Example: REJECT Verdict
## BAZINGA Validation Result **Verdict:** REJECT **Path:** C (Work incomplete - fixable gaps) **Completion:** 1/2 criteria met (50%) ### Verification Details ❌ Test Verification: FAIL - Command: npm test - Total tests: 1229 - Passing: 854 - Failing: 375 ✅ Evidence Verification: 1/2 - Coverage >70%: ✅ PASS (88.8% > 70%) - ALL tests passing: ❌ FAIL (PM claimed 0, found 375) ### Reason PM claimed "ALL tests passing" but independent verification found 375 test failures (69.5% pass rate). This contradicts PM's claim. Failures breakdown: - Backend: 77 failures - Mobile: 298 failures These are fixable via Path C (spawn developers). ### Recommended Action REJECT BAZINGA. Spawn PM with instruction: "375 tests still failing. Continue fixing until failure count = 0."
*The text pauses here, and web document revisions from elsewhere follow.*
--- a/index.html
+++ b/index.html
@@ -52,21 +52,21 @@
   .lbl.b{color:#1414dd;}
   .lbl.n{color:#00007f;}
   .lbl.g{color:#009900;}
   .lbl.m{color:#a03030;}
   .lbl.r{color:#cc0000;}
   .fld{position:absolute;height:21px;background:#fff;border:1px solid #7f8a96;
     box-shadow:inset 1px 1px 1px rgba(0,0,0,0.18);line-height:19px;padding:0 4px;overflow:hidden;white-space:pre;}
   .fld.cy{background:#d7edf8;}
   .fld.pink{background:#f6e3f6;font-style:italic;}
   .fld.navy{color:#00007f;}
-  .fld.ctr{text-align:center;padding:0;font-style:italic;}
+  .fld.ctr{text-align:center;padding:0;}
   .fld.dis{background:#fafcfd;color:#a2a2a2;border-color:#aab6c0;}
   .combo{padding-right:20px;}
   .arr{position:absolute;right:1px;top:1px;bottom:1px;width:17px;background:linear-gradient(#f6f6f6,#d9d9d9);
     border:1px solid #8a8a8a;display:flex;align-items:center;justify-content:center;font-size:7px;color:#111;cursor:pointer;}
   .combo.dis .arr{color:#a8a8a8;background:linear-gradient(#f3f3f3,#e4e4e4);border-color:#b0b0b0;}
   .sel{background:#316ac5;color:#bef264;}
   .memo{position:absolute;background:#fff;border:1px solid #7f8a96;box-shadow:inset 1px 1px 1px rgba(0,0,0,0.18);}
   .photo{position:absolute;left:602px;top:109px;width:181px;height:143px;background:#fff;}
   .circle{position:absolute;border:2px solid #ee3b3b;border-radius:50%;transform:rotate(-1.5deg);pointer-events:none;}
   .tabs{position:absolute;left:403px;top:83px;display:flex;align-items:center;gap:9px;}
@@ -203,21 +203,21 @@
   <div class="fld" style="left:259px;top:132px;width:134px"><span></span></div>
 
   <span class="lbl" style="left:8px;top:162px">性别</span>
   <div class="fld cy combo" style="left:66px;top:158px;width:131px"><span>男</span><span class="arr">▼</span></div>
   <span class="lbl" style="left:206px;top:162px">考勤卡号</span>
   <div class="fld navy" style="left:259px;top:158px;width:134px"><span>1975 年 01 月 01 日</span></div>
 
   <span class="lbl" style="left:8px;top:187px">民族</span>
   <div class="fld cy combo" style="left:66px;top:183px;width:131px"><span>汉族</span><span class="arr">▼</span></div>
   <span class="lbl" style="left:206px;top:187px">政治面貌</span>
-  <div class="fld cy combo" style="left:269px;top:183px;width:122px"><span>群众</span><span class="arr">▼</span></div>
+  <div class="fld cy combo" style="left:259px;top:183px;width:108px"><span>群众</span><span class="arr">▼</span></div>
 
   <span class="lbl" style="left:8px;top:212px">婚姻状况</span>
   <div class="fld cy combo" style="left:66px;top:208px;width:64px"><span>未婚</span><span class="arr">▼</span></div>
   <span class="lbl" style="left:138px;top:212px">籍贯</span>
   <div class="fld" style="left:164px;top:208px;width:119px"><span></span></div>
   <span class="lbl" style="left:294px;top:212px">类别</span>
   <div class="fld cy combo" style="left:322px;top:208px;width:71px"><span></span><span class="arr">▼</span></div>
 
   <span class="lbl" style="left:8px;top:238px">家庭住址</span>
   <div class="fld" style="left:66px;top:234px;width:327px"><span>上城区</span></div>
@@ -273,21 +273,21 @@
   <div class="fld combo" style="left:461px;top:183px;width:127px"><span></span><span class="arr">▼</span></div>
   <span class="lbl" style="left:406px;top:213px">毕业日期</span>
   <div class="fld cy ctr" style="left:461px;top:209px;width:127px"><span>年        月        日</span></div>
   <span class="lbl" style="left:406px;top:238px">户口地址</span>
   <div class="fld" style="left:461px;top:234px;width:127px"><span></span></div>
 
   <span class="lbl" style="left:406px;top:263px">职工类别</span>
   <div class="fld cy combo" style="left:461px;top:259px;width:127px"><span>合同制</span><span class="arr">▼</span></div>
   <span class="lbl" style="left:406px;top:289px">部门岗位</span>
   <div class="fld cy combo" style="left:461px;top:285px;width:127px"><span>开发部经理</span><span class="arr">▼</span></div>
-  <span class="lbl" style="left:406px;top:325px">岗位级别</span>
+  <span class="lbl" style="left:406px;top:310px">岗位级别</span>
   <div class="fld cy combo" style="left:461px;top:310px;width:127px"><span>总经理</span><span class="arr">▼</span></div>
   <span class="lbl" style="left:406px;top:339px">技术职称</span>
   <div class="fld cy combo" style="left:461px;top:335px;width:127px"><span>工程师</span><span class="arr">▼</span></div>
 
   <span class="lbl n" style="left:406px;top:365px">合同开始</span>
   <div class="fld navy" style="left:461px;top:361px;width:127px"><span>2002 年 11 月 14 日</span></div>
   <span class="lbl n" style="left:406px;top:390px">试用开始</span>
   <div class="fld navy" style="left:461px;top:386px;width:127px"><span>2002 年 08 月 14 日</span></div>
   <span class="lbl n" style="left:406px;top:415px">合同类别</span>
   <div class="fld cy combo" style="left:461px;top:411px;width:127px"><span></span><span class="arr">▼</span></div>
Example: ACCEPT Verdict (No Test Criteria)
## BAZINGA Validation Result **Verdict:** ACCEPT **Path:** A (Full achievement) **Completion:** 2/2 criteria met (100%) ### Verification Details ⏭️ Test Verification: SKIPPED - No test-related criteria detected - Tests not part of requirements ✅ Evidence Verification: 2/2 - Dark mode toggle working: ✅ PASS (verified in UI) - Settings page updated: ✅ PASS (component added) ### Reason No test requirements specified. Independent verification confirms all specified criteria met with concrete evidence. ### Recommended Action Accept BAZINGA and proceed to shutdown protocol.
Error Handling
Database query fails:
→ Return: CLARIFY → Reason: "Cannot retrieve success criteria from database"
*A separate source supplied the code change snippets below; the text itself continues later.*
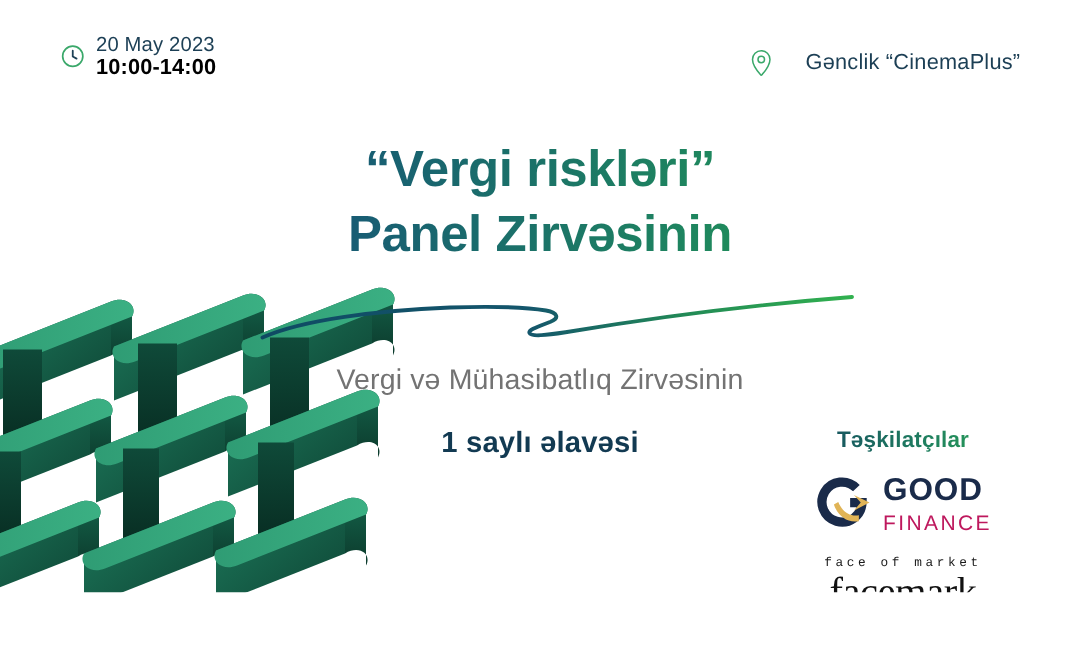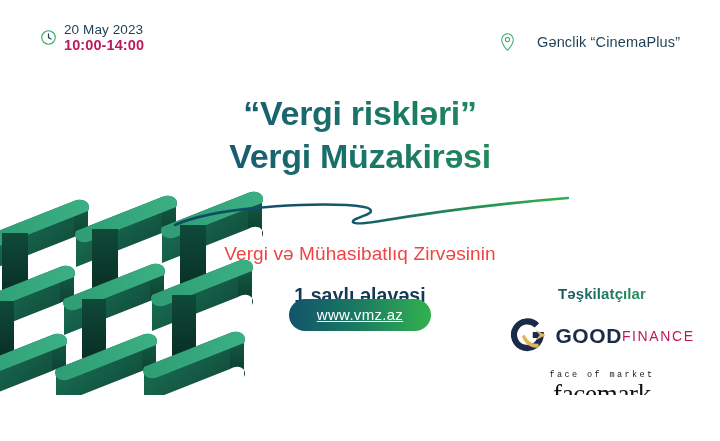--- a/index.html
+++ b/index.html
@@ -50,21 +50,21 @@
     line-height: 1.12;
   }
   .dt-date {
     font-size: 13.5px;
     color: #1c3f55;
     letter-spacing: .1px;
   }
   .dt-time {
     font-size: 14.5px;
     font-weight: 700;
-    color: #be185d;
+    color: #000000;
     letter-spacing: .1px;
   }
 
   .venue-block {
     position: absolute;
     left: 500px;
     top: 33px;
     display: flex;
     align-items: center;
     gap: 22px;
@@ -111,21 +111,21 @@
   .subtitle-wrap {
     position: absolute;
     top: 243px;
     left: 0;
     right: 0;
     text-align: center;
   }
   .sub-line-1 {
     display: block;
     font-size: 19px;
-    color: #ef4444;
+    color: #737373;
     letter-spacing: .1px;
   }
   .sub-line-2 {
     display: block;
     margin-top: 19px;
     font-size: 19.5px;
     font-weight: 700;
     color: #123a52;
     letter-spacing: .1px;
   }
@@ -172,21 +172,21 @@
   .logo-good {
     margin-top: 13px;
     display: flex;
     align-items: center;
     justify-content: center;
     gap: 6px;
   }
   .good-mark { flex: none; width: 40px; height: 40px; display:block; }
   .good-words {
     display: flex;
-    flex-direction: row;
+    flex-direction: column;
     align-items: flex-start;
     line-height: 1;
     text-align: right;
   }
   .good-top {
     font-size: 21px;
     font-weight: 700;
     color: #1a2b4a;
     letter-spacing: .6px;
   }
@@ -308,21 +308,21 @@
         <path d="M12 1.4C6.6 1.4 2.3 5.7 2.3 11.1c0 6.9 8.3 16.3 9 17.1a.9.9 0 0 0 1.4 0c.7-.8 9-10.2 9-17.1 0-5.4-4.3-9.7-9.7-9.7z" fill="none" stroke="#3aa86a" stroke-width="1.7"></path>
         <circle cx="12" cy="11" r="3.6" fill="none" stroke="#3aa86a" stroke-width="1.7"></circle>
       </svg>
       <span class="venue-text">Gənclik “CinemaPlus”</span>
     </div>
 
   </div>
 
   <div class="title-wrap">
     <span class="title-line">“Vergi riskləri”</span>
-    <span class="title-line">Vergi Müzakirəsi</span>
+    <span class="title-line">Panel Zirvəsinin</span>
   </div>
 
   <svg id="swoosh" viewBox="0 0 400 42" aria-hidden="true">
     <defs>
       <linearGradient id="swooshGrad" x1="0" y1="0" x2="1" y2="0">
         <stop offset="0%" stop-color="#0f4a63"></stop>
         <stop offset="45%" stop-color="#14566c"></stop>
         <stop offset="72%" stop-color="#228a56"></stop>
         <stop offset="100%" stop-color="#31b14f"></stop>
       </linearGradient>
@@ -330,23 +330,20 @@
     <path d="M3,33 C30,21 80,15 128,13 C158,12 180,13 192,15 C200,16.5 201,20 195,22.5
              C186,26 180,28 181,30 C182,32.5 192,31.5 205,29.5
              C250,22 320,12 396,6" fill="none" stroke="url(#swooshGrad)" stroke-width="2.6" stroke-linecap="round" stroke-linejoin="round"></path>
   </svg>
 
   <div class="subtitle-wrap">
     <span class="sub-line-1">Vergi və Mühasibatlıq Zirvəsinin</span>
     <span class="sub-line-2">1 saylı əlavəsi</span>
   </div>
 
-  <div class="url-pill-wrap">
-    <a class="url-pill" href="#">www.vmz.az</a>
-  </div>
 
   <div class="organizers">
     <div class="org-label">Təşkilatçılar</div>
 
     <div class="logo-good">
       <svg class="good-mark" viewBox="0 0 48 48" aria-hidden="true">
         <path d="M33.5 12.5A16 16 0 1 0 38 24h-9.5" fill="none" stroke="#1a2b4a" stroke-width="7.4" stroke-linecap="butt"></path>
         <path d="M20 24 H37 L31.5 18 L44 24 L31.5 30.5 L37 24" fill="#e0b457"></path>
         <path d="M19 23.6 C22 31 28 35.5 35.5 34.2 L35.5 39 C26 40.6 18.5 34.5 15.5 25.5 Z" fill="#e0b457"></path>
       </svg>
Test command fails (timeout):
→ Return: REJECT → Reason: "Cannot verify test status (timeout after {TIMEOUT}s)" → Action: "Provide recent test output file OR increase test_timeout_seconds in .claude/skills/bazinga-validator/resources/validator_config.json"
Evidence file missing:
→ Return: REJECT → Reason: "Evidence file '{path}' not found" → Action: "Provide valid evidence path or re-run tests/coverage"
Critical Reminders
- Be skeptical - Assume PM wrong until proven right
- Run tests yourself - Don't trust PM's status updates
- Zero tolerance for test failures - Even 1 failure = REJECT
- Zero tolerance for blocking issues - CRITICAL/HIGH issues must be resolved
- Verify evidence - Don't accept claims without proof
- Structured response - Orchestrator parses your verdict
- Timeout protection - Use configurable timeout (default 60s, see .claude/skills/bazinga-validator/resources/validator_config.json)
- Clear reasoning - Explain WHY you accepted or rejected
- SpecKit completion - If speckit_mode=true, ALL task groups must be completed
Golden Rule: "The user expects 100% accuracy when BAZINGA is accepted. Be thorough."